> Your task:
Using the entries below, transcribe exactly the line containing "Lucielle Cashmere Cardigan" and each line that follows it to the end.

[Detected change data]
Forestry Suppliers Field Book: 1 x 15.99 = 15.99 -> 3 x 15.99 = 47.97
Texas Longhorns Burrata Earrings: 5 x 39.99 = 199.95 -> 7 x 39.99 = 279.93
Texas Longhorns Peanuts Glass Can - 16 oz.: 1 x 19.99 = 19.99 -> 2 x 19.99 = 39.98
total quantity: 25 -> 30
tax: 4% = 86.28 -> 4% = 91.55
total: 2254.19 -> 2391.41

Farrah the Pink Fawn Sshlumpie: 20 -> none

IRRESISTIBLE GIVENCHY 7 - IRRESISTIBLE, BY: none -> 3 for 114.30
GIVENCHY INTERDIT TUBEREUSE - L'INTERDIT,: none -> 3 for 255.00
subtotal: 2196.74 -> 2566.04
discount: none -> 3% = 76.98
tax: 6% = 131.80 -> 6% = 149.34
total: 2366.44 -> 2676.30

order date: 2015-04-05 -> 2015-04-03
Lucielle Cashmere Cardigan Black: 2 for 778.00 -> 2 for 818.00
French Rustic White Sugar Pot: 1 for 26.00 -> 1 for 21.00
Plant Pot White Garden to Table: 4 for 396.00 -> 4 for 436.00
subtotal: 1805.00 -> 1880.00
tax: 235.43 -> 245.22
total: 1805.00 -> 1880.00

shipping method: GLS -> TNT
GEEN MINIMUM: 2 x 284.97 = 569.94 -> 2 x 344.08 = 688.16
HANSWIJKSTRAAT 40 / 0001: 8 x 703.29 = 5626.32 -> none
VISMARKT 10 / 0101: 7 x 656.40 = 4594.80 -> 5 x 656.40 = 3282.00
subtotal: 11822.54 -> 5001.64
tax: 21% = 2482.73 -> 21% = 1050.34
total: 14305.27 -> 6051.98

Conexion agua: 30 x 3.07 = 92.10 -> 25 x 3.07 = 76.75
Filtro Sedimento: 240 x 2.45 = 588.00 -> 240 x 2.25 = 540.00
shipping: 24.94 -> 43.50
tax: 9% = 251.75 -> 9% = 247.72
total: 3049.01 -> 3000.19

> Task result:
Lucielle Cashmere Cardigan Black: 2 for 778.00 -> 2 for 818.00
French Rustic White Sugar Pot: 1 for 26.00 -> 1 for 21.00
Plant Pot White Garden to Table: 4 for 396.00 -> 4 for 436.00
subtotal: 1805.00 -> 1880.00
tax: 235.43 -> 245.22
total: 1805.00 -> 1880.00

shipping method: GLS -> TNT
GEEN MINIMUM: 2 x 284.97 = 569.94 -> 2 x 344.08 = 688.16
HANSWIJKSTRAAT 40 / 0001: 8 x 703.29 = 5626.32 -> none
VISMARKT 10 / 0101: 7 x 656.40 = 4594.80 -> 5 x 656.40 = 3282.00
subtotal: 11822.54 -> 5001.64
tax: 21% = 2482.73 -> 21% = 1050.34
total: 14305.27 -> 6051.98

Conexion agua: 30 x 3.07 = 92.10 -> 25 x 3.07 = 76.75
Filtro Sedimento: 240 x 2.45 = 588.00 -> 240 x 2.25 = 540.00
shipping: 24.94 -> 43.50
tax: 9% = 251.75 -> 9% = 247.72
total: 3049.01 -> 3000.19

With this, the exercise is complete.